Web page edit records:
********
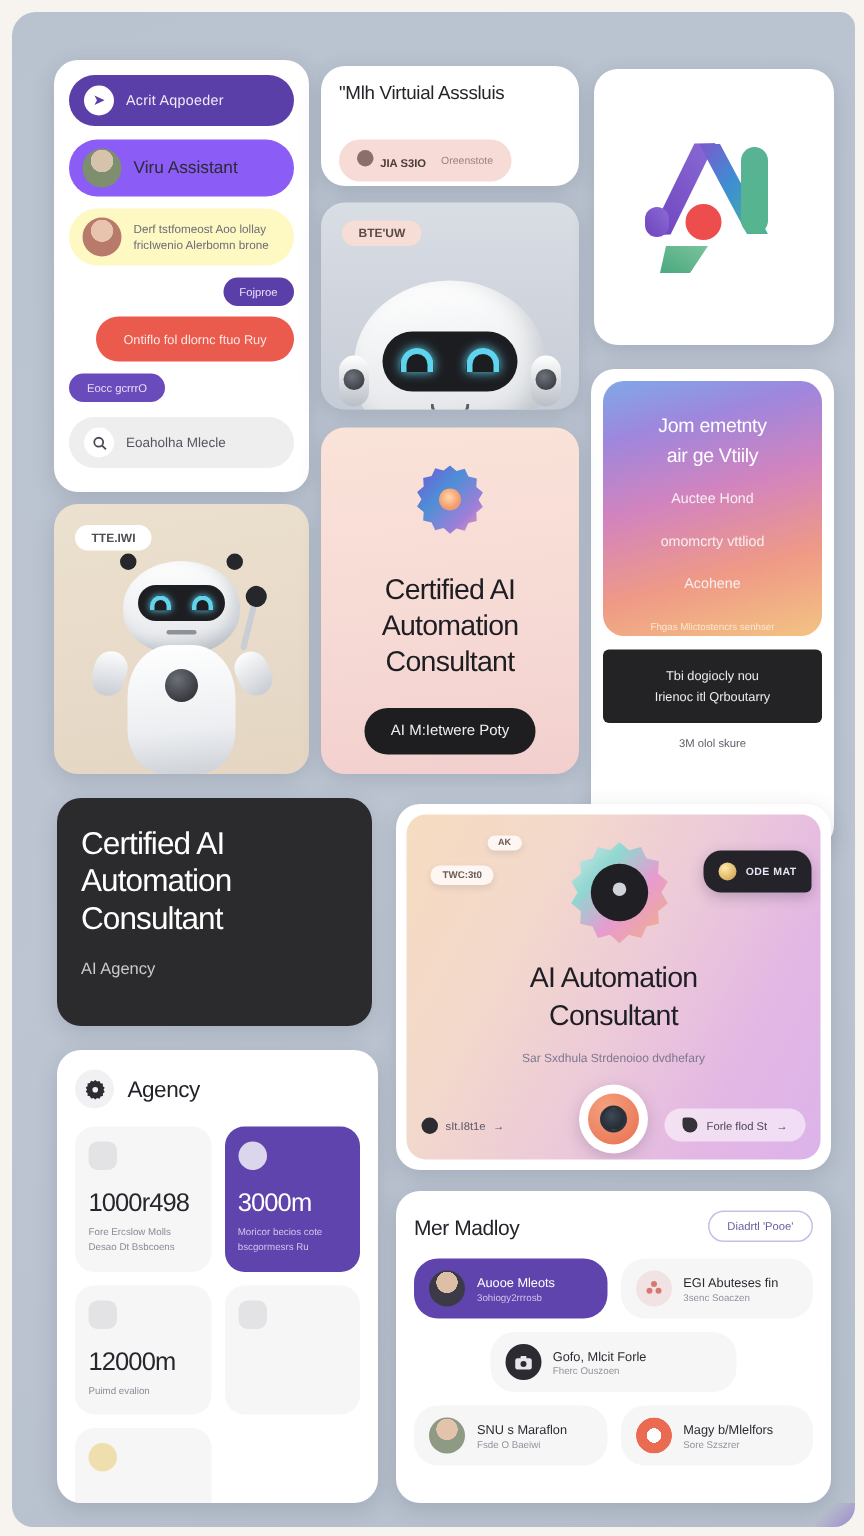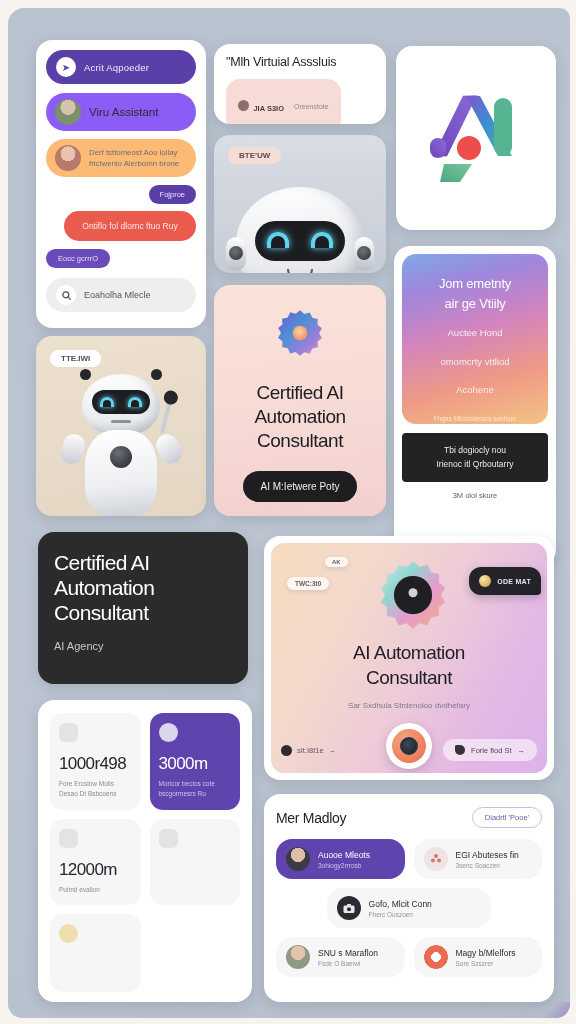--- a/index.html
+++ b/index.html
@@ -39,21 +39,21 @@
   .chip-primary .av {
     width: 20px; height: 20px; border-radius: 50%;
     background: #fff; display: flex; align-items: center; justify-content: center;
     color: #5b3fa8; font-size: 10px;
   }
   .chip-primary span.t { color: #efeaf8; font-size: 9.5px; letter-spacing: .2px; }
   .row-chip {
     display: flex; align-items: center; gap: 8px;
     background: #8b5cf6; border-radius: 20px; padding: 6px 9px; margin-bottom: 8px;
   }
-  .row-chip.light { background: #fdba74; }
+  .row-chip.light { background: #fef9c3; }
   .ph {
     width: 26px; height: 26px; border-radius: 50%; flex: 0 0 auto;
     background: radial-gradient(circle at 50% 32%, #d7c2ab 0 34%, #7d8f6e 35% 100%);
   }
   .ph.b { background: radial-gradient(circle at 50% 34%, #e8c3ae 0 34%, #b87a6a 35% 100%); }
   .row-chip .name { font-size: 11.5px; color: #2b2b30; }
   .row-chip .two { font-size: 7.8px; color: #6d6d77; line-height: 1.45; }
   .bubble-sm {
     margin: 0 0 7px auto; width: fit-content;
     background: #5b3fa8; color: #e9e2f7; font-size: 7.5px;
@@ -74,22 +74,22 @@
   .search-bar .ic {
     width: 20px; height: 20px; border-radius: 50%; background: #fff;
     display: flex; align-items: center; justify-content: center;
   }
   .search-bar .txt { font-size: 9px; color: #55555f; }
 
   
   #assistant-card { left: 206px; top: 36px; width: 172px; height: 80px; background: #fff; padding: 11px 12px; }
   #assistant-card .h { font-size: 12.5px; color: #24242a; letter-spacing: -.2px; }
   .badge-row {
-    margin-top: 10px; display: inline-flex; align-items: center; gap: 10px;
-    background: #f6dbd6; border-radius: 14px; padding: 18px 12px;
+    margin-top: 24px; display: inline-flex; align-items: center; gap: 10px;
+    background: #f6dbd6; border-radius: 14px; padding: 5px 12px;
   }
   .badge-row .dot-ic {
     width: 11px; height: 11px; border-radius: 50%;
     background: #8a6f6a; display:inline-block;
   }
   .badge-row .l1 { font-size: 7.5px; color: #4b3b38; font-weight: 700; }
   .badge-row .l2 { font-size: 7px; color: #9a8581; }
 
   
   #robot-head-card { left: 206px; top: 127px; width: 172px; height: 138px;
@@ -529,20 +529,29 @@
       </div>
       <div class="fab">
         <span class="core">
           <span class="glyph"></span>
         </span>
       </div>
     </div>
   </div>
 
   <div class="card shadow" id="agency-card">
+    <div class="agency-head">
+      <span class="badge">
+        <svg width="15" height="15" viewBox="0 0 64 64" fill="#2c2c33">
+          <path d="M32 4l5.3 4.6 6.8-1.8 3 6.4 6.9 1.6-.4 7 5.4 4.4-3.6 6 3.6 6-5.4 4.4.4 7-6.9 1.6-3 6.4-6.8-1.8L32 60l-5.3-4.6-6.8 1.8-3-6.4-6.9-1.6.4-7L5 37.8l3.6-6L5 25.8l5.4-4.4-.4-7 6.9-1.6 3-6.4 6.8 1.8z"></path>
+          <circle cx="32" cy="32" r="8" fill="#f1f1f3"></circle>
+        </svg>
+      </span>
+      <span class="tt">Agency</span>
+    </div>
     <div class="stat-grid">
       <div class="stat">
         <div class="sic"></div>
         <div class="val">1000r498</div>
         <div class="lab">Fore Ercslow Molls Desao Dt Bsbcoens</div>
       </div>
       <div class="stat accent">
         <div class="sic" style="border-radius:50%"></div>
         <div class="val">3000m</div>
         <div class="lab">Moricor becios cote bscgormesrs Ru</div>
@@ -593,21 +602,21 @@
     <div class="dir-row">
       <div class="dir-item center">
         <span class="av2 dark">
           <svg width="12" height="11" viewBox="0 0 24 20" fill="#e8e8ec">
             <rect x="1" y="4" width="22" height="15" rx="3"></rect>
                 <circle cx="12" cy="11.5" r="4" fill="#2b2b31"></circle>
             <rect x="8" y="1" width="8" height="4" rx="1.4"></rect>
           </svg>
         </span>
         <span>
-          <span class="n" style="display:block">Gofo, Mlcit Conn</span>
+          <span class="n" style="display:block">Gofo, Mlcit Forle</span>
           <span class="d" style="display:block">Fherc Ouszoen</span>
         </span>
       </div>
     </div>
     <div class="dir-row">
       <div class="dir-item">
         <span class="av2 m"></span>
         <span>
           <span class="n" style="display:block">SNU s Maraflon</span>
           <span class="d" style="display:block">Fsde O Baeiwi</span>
********
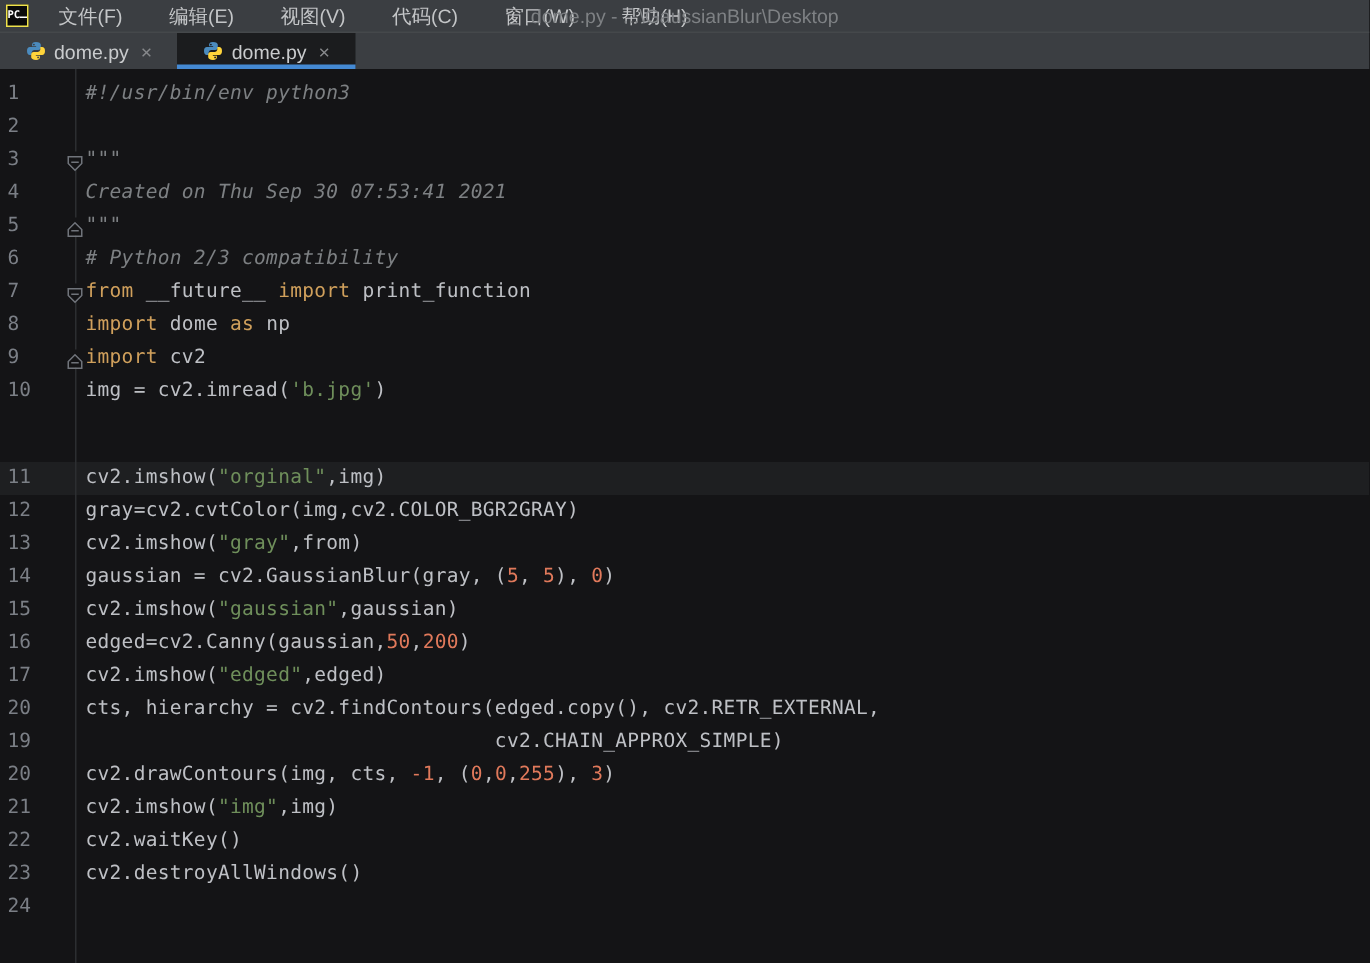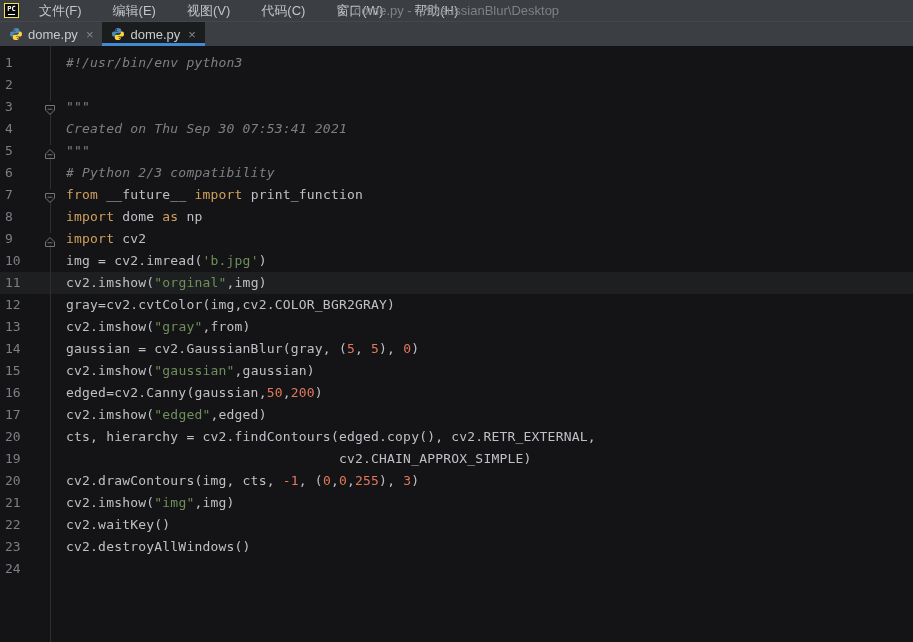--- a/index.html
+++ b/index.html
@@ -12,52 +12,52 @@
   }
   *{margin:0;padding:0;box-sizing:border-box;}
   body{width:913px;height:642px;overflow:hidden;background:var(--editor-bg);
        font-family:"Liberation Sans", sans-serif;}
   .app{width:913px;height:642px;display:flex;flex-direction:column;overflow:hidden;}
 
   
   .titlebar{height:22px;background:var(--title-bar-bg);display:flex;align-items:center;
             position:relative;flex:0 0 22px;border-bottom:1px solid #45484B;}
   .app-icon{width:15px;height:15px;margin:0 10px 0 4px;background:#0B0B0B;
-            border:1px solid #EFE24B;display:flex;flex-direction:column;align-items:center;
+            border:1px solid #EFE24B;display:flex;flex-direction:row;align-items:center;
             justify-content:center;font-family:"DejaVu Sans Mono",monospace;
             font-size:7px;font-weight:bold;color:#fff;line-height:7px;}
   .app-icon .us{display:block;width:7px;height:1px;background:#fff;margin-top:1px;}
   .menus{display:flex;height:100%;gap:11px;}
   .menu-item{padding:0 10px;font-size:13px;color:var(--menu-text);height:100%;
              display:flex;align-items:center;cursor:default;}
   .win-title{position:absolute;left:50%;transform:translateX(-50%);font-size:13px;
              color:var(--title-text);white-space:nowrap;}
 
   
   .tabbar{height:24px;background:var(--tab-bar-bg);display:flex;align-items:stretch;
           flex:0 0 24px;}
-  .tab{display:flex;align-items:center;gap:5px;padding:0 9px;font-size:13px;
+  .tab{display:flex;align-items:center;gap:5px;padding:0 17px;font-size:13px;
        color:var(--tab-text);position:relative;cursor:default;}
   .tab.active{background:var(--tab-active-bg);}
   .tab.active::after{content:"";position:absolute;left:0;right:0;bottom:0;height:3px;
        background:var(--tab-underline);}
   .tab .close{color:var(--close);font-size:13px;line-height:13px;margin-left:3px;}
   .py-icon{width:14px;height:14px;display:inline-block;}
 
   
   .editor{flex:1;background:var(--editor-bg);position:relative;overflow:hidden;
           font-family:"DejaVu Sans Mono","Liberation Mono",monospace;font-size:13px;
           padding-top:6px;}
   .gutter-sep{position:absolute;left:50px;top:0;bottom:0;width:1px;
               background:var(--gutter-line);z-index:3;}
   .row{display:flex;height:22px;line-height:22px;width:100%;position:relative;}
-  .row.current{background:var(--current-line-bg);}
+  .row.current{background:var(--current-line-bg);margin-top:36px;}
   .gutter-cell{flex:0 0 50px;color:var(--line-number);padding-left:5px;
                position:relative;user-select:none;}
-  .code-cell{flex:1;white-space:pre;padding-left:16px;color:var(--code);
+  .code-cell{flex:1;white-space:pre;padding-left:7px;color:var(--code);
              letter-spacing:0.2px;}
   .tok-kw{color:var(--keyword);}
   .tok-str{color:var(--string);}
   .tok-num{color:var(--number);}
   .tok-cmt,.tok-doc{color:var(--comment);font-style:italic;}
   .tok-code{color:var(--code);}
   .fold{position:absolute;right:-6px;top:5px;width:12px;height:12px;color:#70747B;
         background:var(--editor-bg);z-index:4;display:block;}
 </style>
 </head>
********
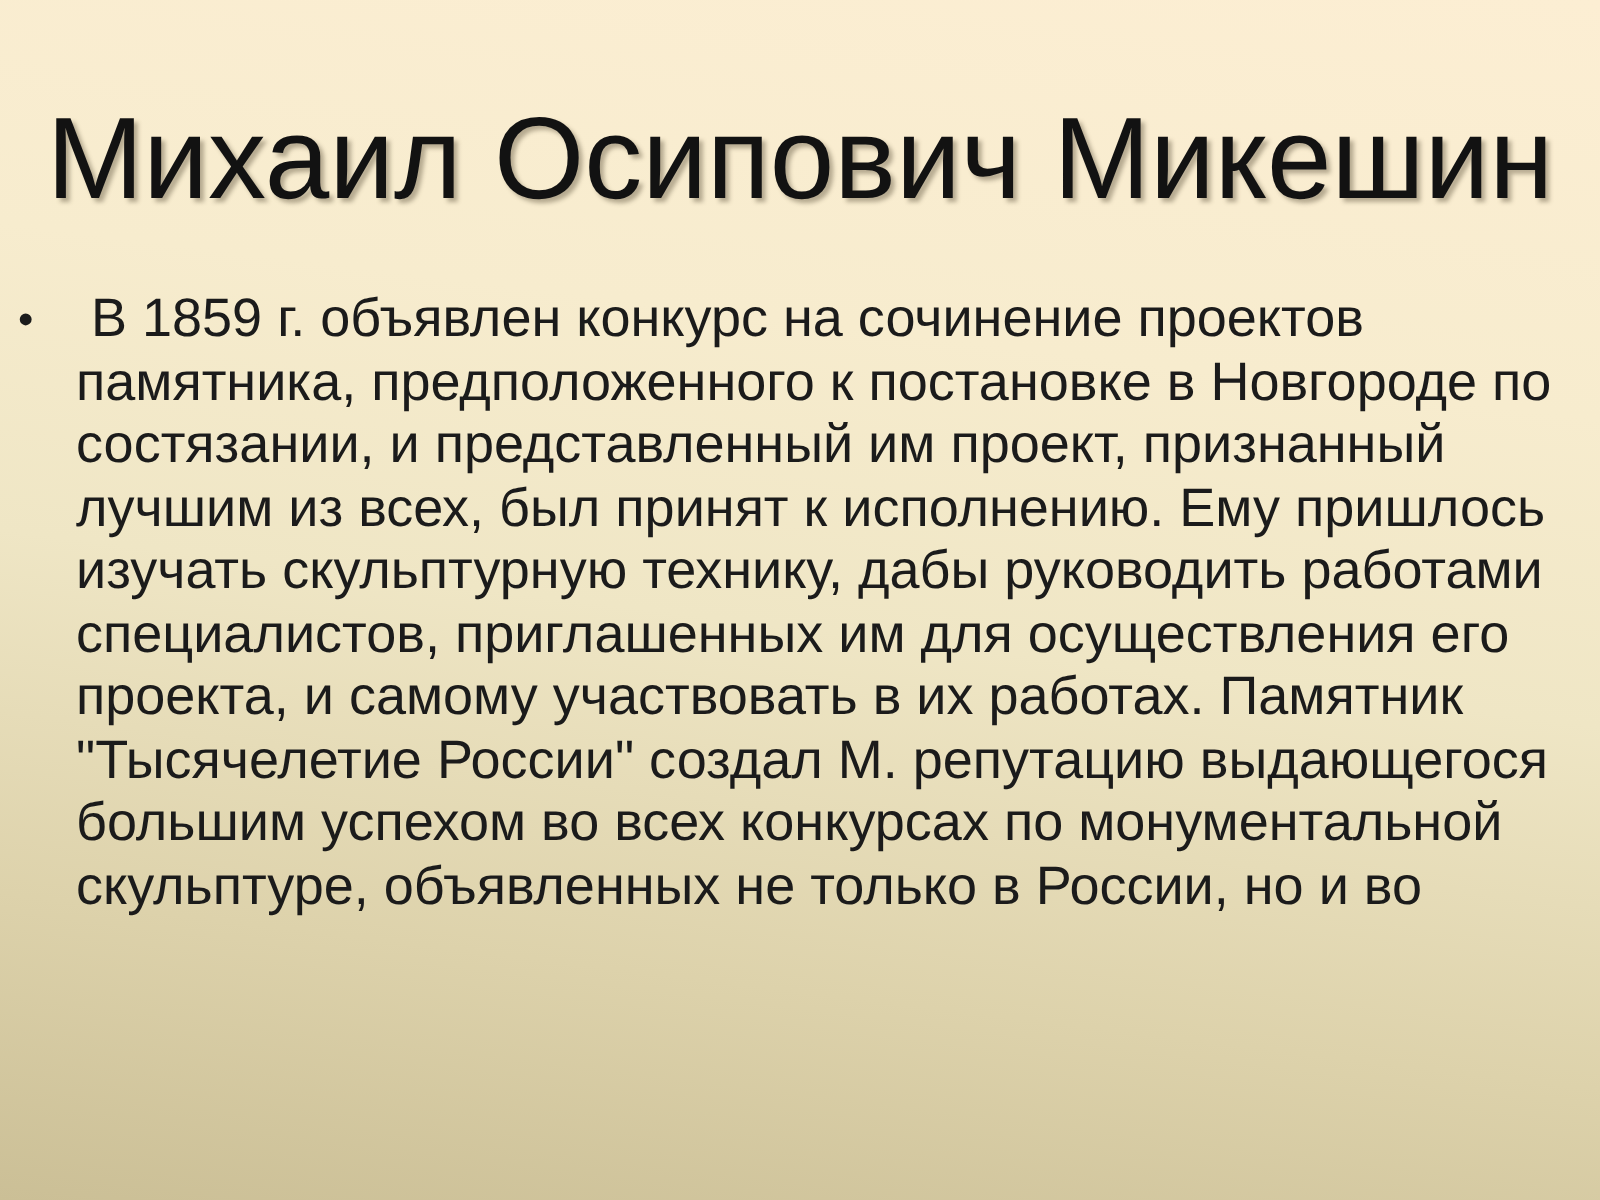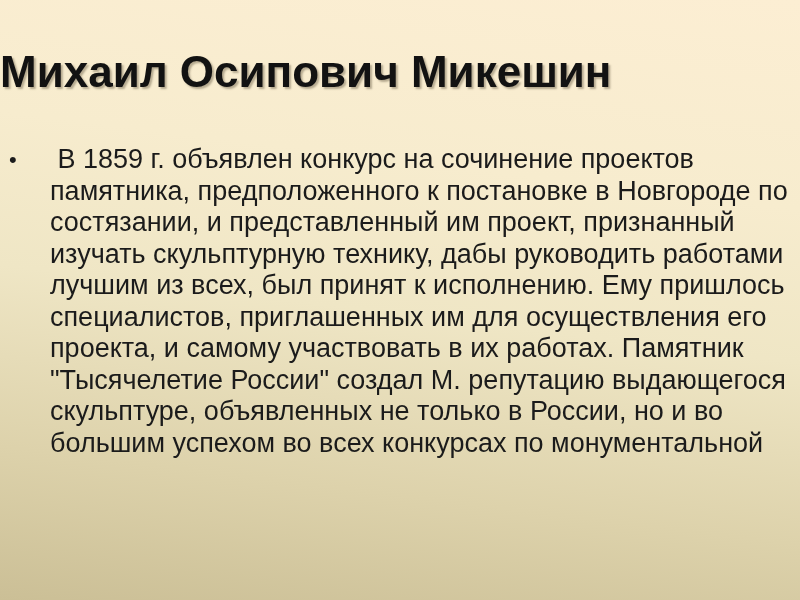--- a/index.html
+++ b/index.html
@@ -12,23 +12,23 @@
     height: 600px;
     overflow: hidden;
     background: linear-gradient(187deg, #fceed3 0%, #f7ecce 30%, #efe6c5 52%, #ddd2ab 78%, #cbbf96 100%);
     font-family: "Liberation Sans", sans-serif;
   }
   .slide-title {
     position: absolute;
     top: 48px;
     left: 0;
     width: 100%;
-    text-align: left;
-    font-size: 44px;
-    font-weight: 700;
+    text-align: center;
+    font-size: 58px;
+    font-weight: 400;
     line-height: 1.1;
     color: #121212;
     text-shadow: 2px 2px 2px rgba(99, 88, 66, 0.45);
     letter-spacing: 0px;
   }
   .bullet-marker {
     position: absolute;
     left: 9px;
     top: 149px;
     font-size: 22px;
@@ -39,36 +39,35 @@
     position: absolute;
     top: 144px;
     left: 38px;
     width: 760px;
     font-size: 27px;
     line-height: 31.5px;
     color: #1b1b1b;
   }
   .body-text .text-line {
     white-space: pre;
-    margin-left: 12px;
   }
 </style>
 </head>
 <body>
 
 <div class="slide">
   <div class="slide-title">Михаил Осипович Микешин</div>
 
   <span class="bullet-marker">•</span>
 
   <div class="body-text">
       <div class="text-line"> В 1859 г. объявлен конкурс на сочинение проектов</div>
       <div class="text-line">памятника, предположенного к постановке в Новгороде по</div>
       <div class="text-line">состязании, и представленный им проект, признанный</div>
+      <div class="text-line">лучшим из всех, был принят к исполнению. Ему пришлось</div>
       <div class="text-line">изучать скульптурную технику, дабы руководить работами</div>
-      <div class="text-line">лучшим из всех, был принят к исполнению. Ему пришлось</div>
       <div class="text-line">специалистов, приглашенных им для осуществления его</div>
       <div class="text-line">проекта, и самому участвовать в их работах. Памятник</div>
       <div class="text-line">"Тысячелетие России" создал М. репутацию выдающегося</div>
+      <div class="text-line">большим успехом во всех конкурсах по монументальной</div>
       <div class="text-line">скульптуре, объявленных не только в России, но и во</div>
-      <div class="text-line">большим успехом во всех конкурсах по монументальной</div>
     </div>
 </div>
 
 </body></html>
********
# [ASSIGNMENT]
Search the entries for the word "active". Copy every line where it occurs.

# [RESULT FOR THIS EXERCISE]
   .tab.active{background:var(--tab-active-bg);}
   .tab.active::after{content:"";position:absolute;left:0;right:0;bottom:0;height:3px;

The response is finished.